Video game localizion prioritization tool proposal
---

My goal is to scrape and analyze data from the video game platform
Steam in order to help studios or localization service providers
choose which languages they should localize into in order to
maximize their localization ROI.

The dataset would consist of a database of games with columns including
genre, sales, price, number of reviews, percent of positive reviews,
available languages, and the language that positive or negative reviews
are written in. Any relationships between these variables (especially
between language, genre, sales, price, and positive reviews, if such a
relationship is found) could be instrumental in driving business
decisions on the studio or language service provider level.

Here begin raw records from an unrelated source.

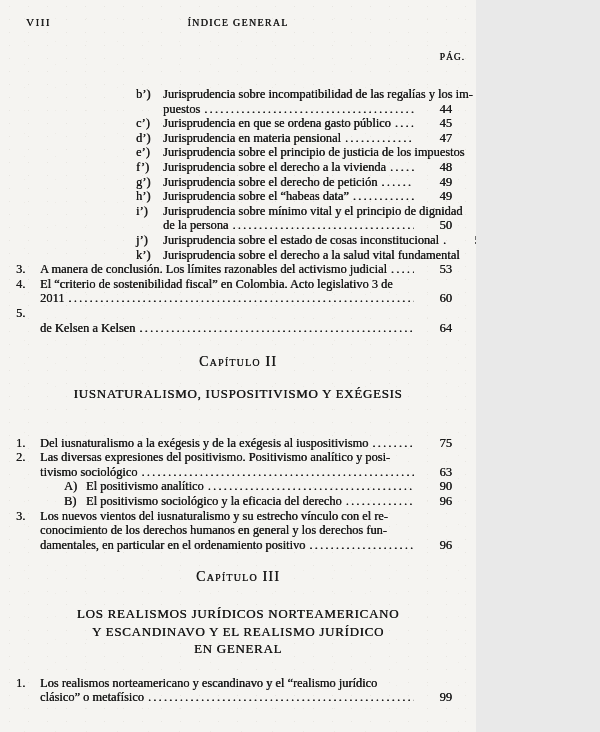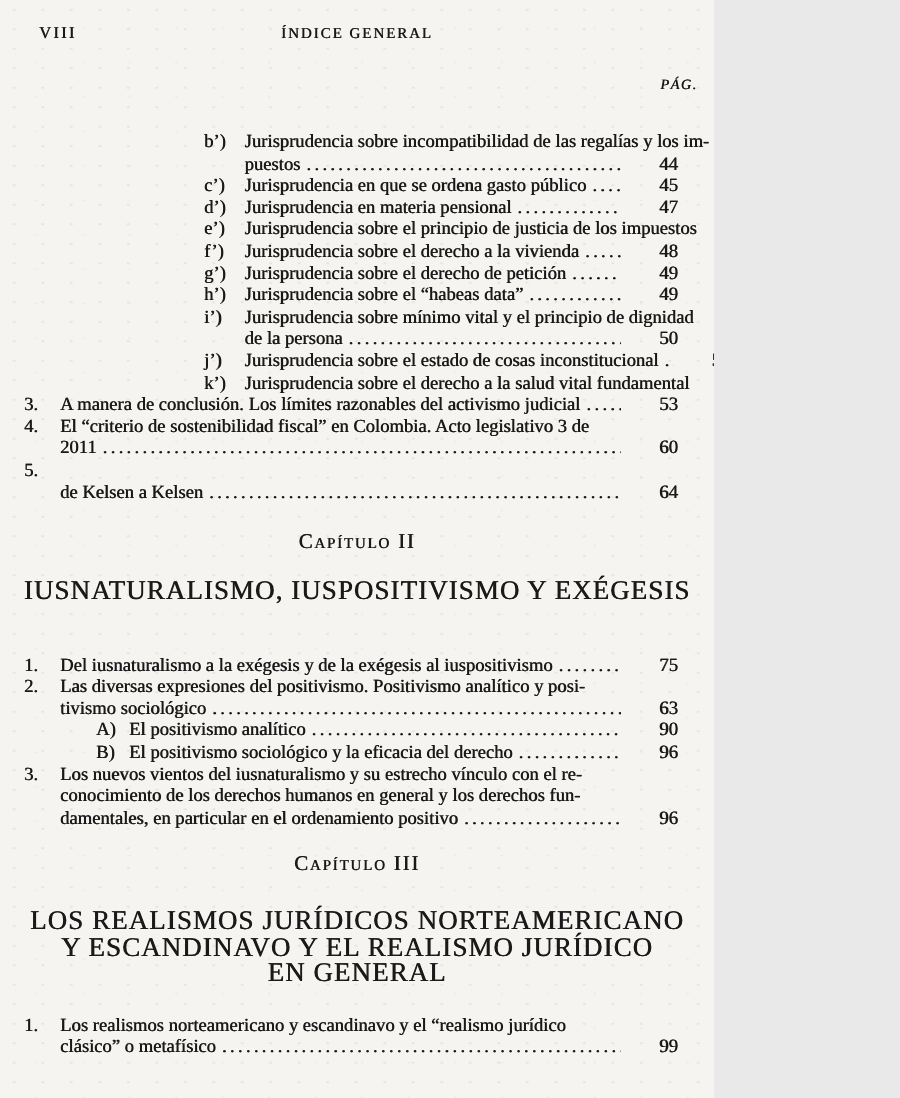--- a/index.html
+++ b/index.html
@@ -44,21 +44,20 @@
   }
   .rh-spacer { width: 60px; }
 
   .pag-label {
     margin-top: 22px;
     padding-right: 11px;
     text-align: right;
     font-size: 9.5px;
     letter-spacing: 1px;
     line-height: 11px;
-    font-style: italic;
   }
 
   
   #toc { margin-top: 24px; }
 
   .entries { padding: 0 24px 0 16px; }
 
   .line {
     display: flex;
     align-items: baseline;
@@ -99,21 +98,21 @@
   
   .chapter { text-align: center; }
   .chapter-label {
     font-variant: small-caps;
     font-size: 14px;
     letter-spacing: 1.2px;
     line-height: 17px;
     font-family: Liberation Serif, serif;
   }
   .chapter-title {
-    font-size: 18px;
+    font-size: 13px;
     letter-spacing: 0.7px;
     text-align: center;
   }
   .chapter-title-line { line-height: 17.5px; }
 
   
   #toc > .chapter:nth-child(2) .chapter-label { margin-top: 18px; }
   #toc > .chapter:nth-child(2) .chapter-title { margin-top: 15px; }
   #toc > .entries:nth-child(3) { margin-top: 33px; }
   #toc > .chapter:nth-child(4) .chapter-label { margin-top: 16px; }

The code below is the beginning of my scraper. It scrapes a search result
page to gather the name, price, number of reviews, percent of positive
reviews, and individual game page url for all listed games. In order to
suit the needs of my project, it must be expanded to also perform the
following:

1. Scroll through a results list in order to cause the page to load more
results (current max is 50). Tools exist for this, but I haven't had the
time to study them yet.

2. Perform a secondary scraping of the individual games' pages to collect
the remainder of the column info that I haven't scraped yet. This is
theoretically possible with my current limited skillset, though I worry
that so many rapid calls will cause Steam to ban my ISP, so I should also
study tools that slow down and/or randomize the request timing.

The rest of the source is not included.